Minggu, 15 Agustus 2010

Ashton Kutcher dan Katrherin Haegl : Dua nama yang menjamin film bakal bermutu buruk

Ashton Kutcher, aktor berusia 32, menjadi terkenal setelah memerankan film The 70's sebagai Michael Kelso. Kutcher yang bernama asli Christopher Ashton Kutcher, sampai saat ini telah membintangi setidaknya 25 film dalam kurun waktu 12 tahun ini. Dia juga pernah menjadi produser dari beberapa film dan acara yang ditayangkan MTV.
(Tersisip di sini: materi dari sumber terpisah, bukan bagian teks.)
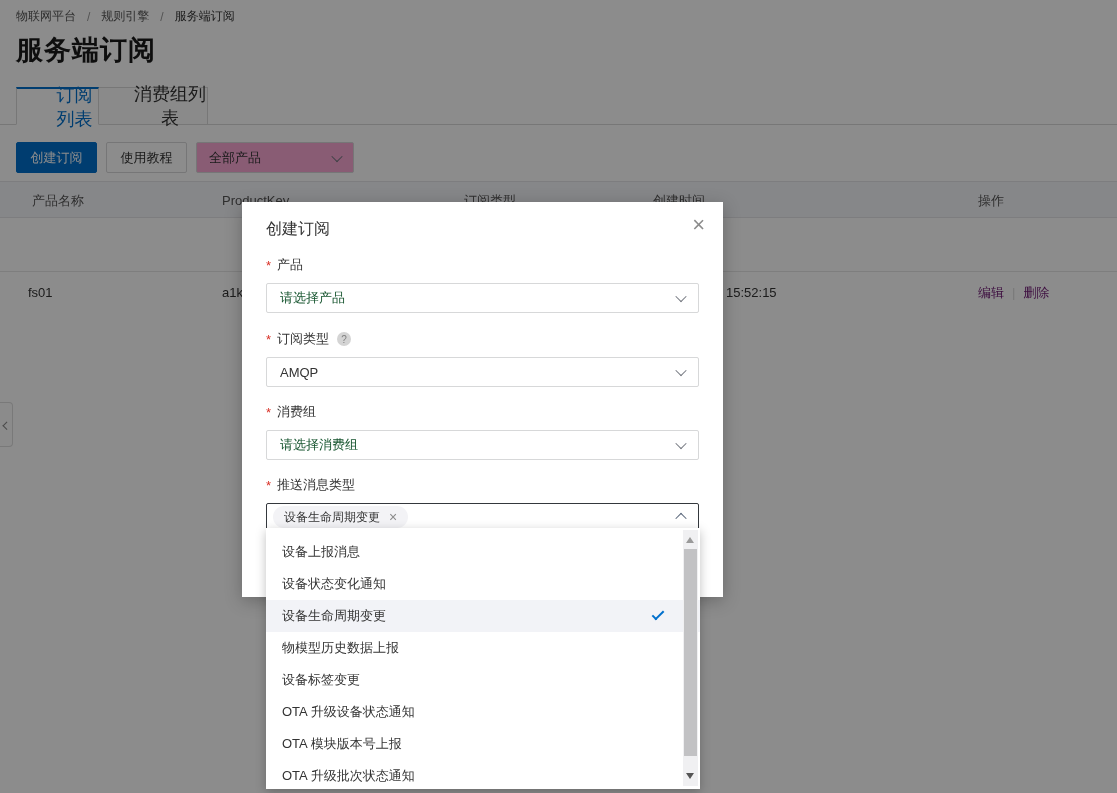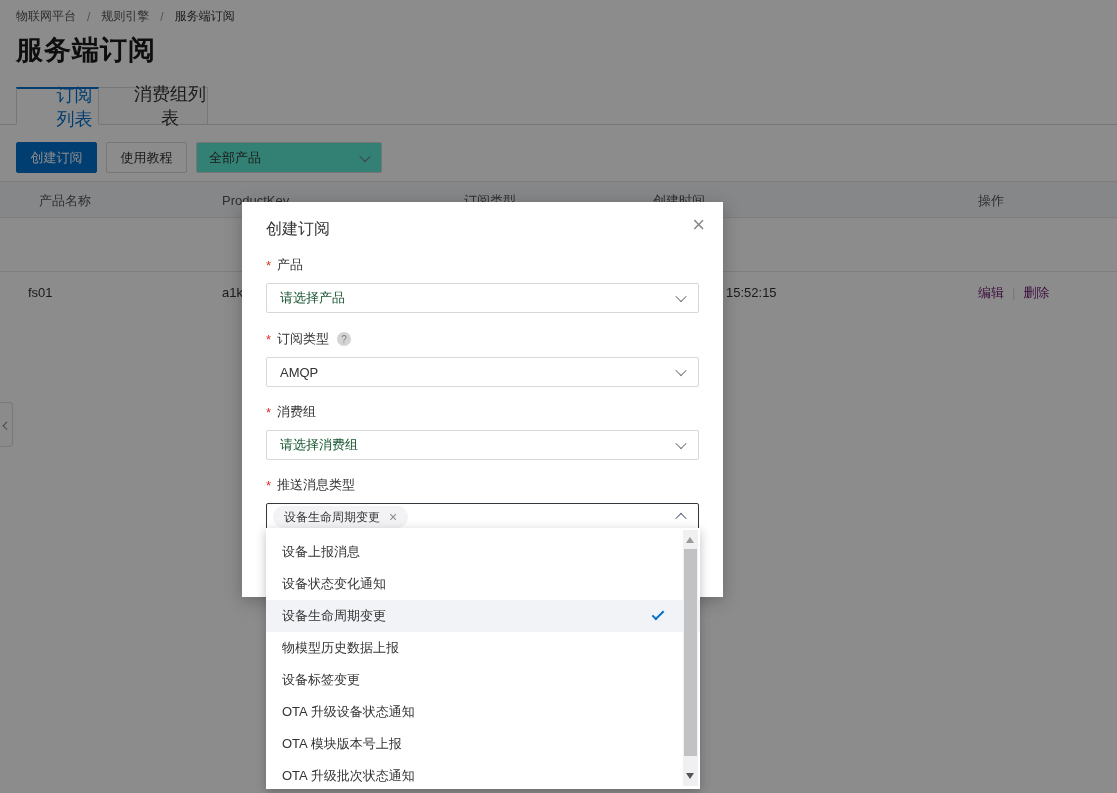--- a/index.html
+++ b/index.html
@@ -29,8 +29,8 @@
     align-items:center; justify-content:center; cursor:pointer; border-radius:2px; }
   .btn-primary { left:16px; width:81px; background:#0070cc; color:#fff; border:1px solid #0070cc; }
   .btn-default { left:106px; width:81px; background:#fff; color:#333; border:1px solid #d7d8d9; }
-  .filter-select { position:absolute; top:142px; left:196px; width:186px; height:31px;
-    background:#5eead4; border:1px solid #d7d8d9; border-radius:2px; font-size:13px; color:#333;
+  .filter-select { position:absolute; top:142px; left:196px; width:158px; height:31px;
+    background:#f9a8d4; border:1px solid #d7d8d9; border-radius:2px; font-size:13px; color:#333;
     display:flex; align-items:center; padding:0 12px; justify-content:space-between; cursor:pointer; }
 
   .chev { display:inline-block; width:8px; height:8px;

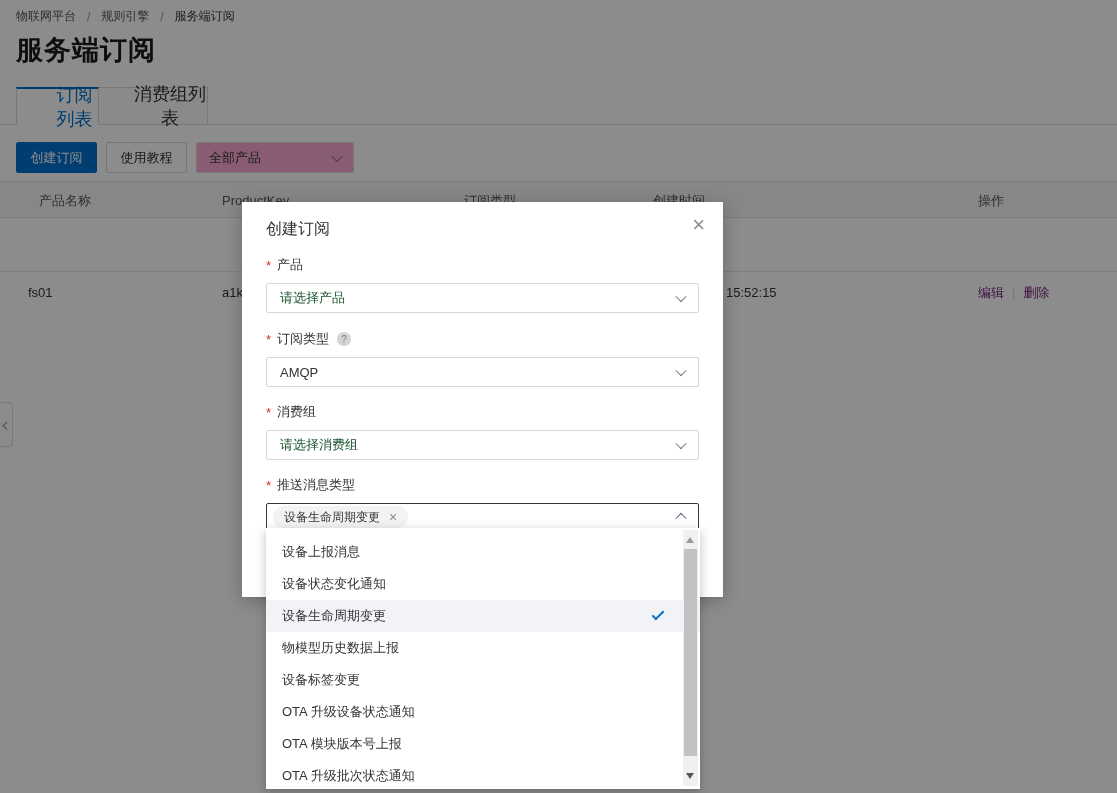--- a/index.html
+++ b/index.html
@@ -120,7 +120,7 @@
   </div>
 
   <div class="thead">
-    <span class="th" style="left:39px">产品名称</span>
+    <span class="th" style="left:32px">产品名称</span>
     <span class="th" style="left:222px">ProductKey</span>
     <span class="th" style="left:464px">订阅类型</span>
     <span class="th" style="left:653px">创建时间</span>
Melihat kiprahnya di Hollywood selama 12 tahun ini, sebagian besar film Kutcher bergenre komedi, seperti film yang baru-baru ini tayang di bioskop Indonesia, yaitu The Killers. Film ini sepertinya "diniatkan" untuk bergenre komedi action romantis. Film ini dibuka dengan adegan Kutcher dengan lawan mainnya, yaitu Katherin Haegl, yang sedang saling jatuh cinta. Terlihat jelas kedua pemain ini berusaha cukup keras untuk memberikan adegan-adegan romantis dan lucu, tetapi sayangnya, para penonton harus menunggu lama dan sedikit mengerutkan kening hanya untuk menunggu tertawa lepas atau berdecak kagum. Adegan selanjutnya, ketika tiba-tiba para tetangga atau rekan kerja pasangan ini menjadi pembunuh yang mahir menggunakan senjata api laras panjang, pistol, tendangan karate, ngebut-ngebutan a la polisi, atau bermain pisau dengan kecepatan tinggi, para penonton bukannya dibuat kagum, mereka malah lagi-lagi mengerutkan kening karena merasa menemukan hal ganjil, atau bisa dikatakan : absurd.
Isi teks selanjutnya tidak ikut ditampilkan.